» Input data:
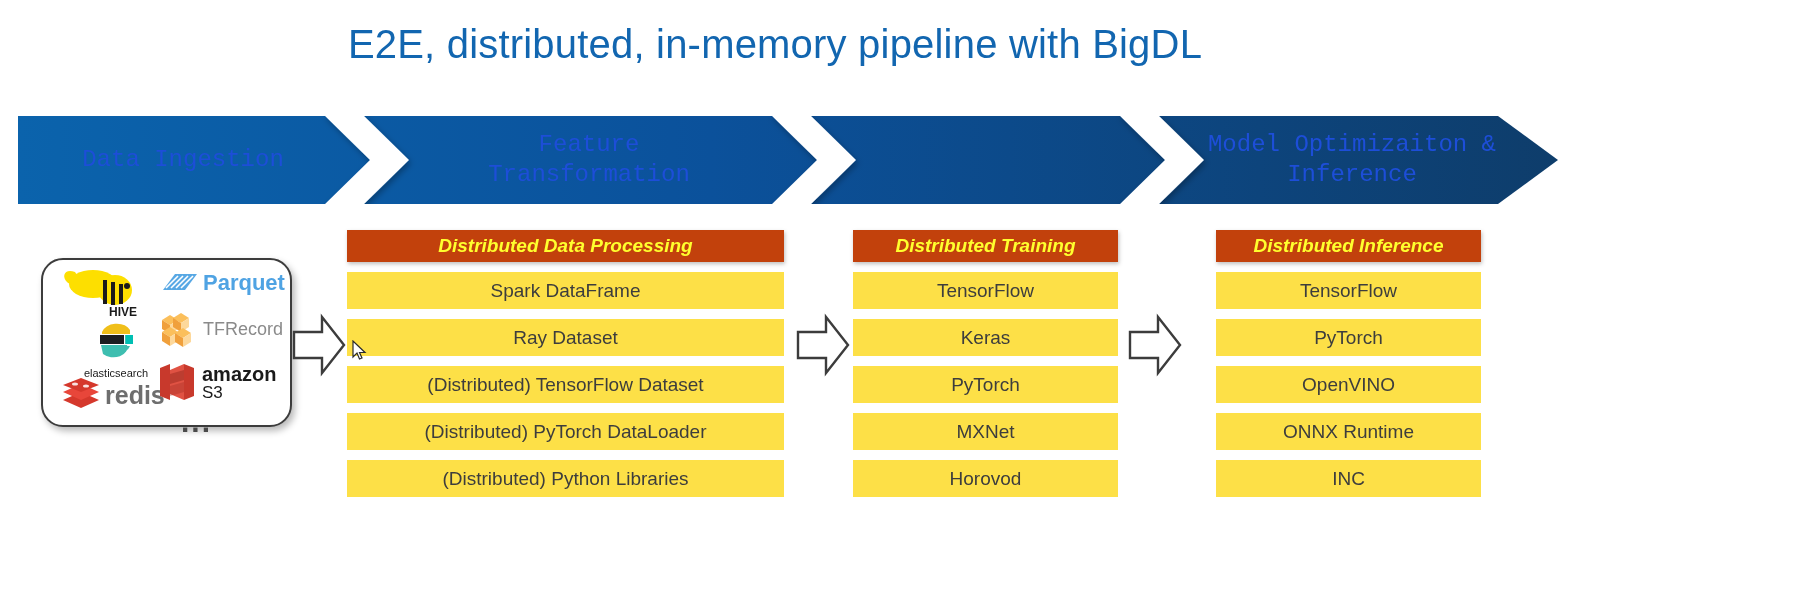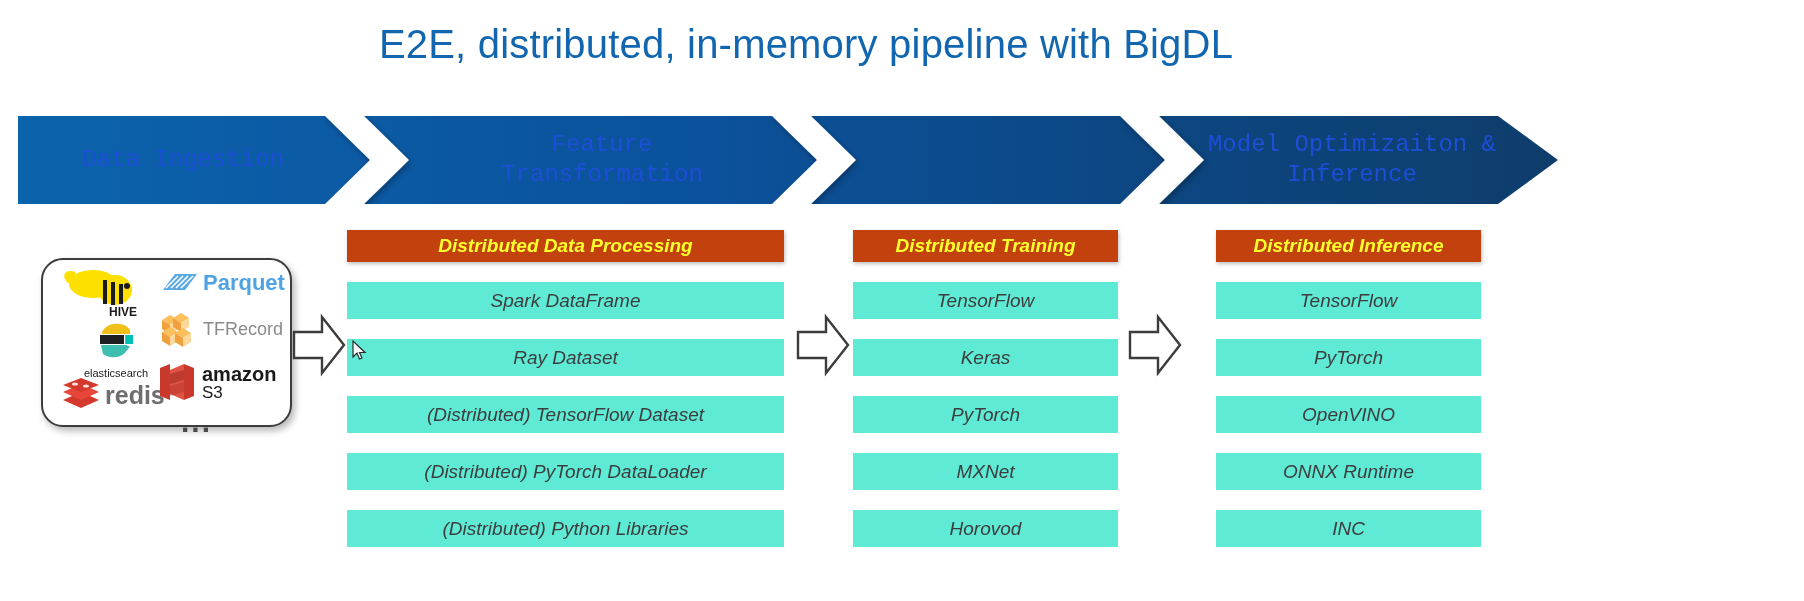--- a/index.html
+++ b/index.html
@@ -20,7 +20,6 @@
     color:#1266B0;
     letter-spacing:0.2px;
     white-space:nowrap;
-    padding-left:31px;
   }
 
   

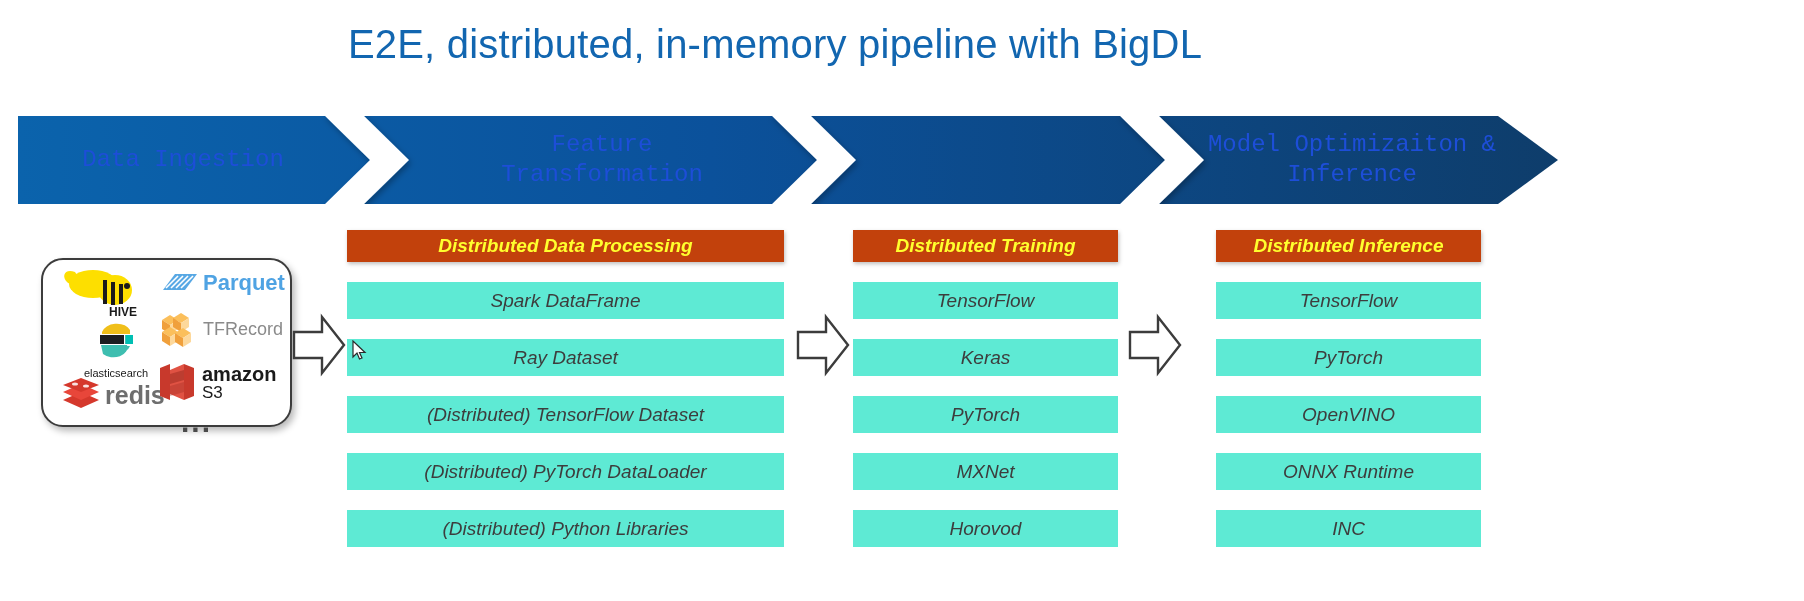--- a/index.html
+++ b/index.html
@@ -113,7 +113,7 @@
   </svg>
 
   <div class="band-label" style="left:20px;width:290px;">Data Ingestion</div>
-  <div class="band-label" style="left:405px;width:358px;">Feature
+  <div class="band-label" style="left:392px;width:358px;">Feature
 Transformation</div>
   <div class="band-label" style="left:1188px;width:292px;">Model Optimizaiton &amp;
 Inference</div>

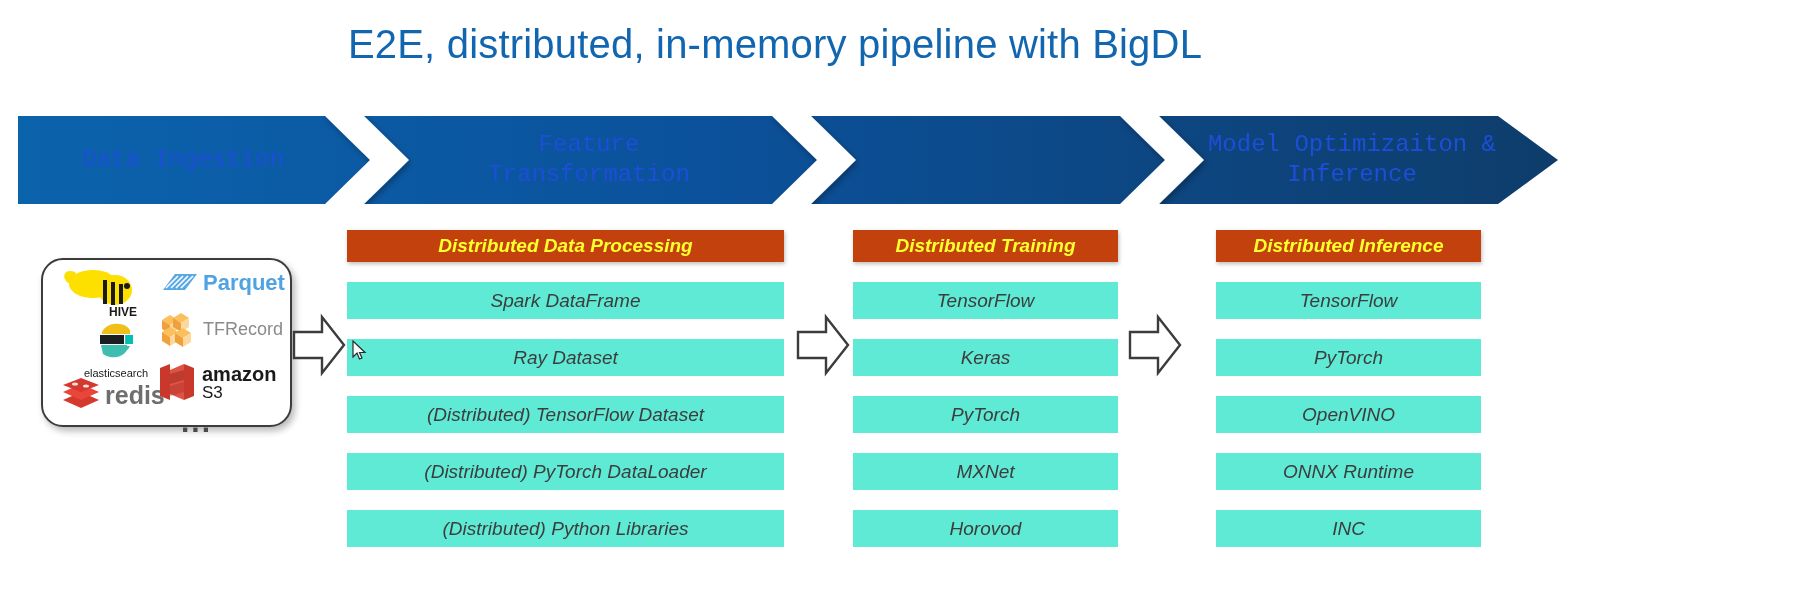--- a/index.html
+++ b/index.html
@@ -69,14 +69,13 @@
     box-shadow:1px 2px 4px rgba(0,0,0,.25);
   }
   .stack .row{
-    background:#5eead4;
+    background:#fde047;
     color:#3d3d3d;
-    font-style:italic;
     font-size:19px;
     text-align:center;
     height:37px;
     line-height:37px;
-    margin-top:20px;
+    margin-top:10px;
   }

» Activity: What is needed is every line of the records above that contains the word "width".

» Your solution:
   <div class="band-label" style="left:20px;width:290px;">Data Ingestion</div>
-  <div class="band-label" style="left:405px;width:358px;">Feature
+  <div class="band-label" style="left:392px;width:358px;">Feature
   <div class="band-label" style="left:1188px;width:292px;">Model Optimizaiton &amp;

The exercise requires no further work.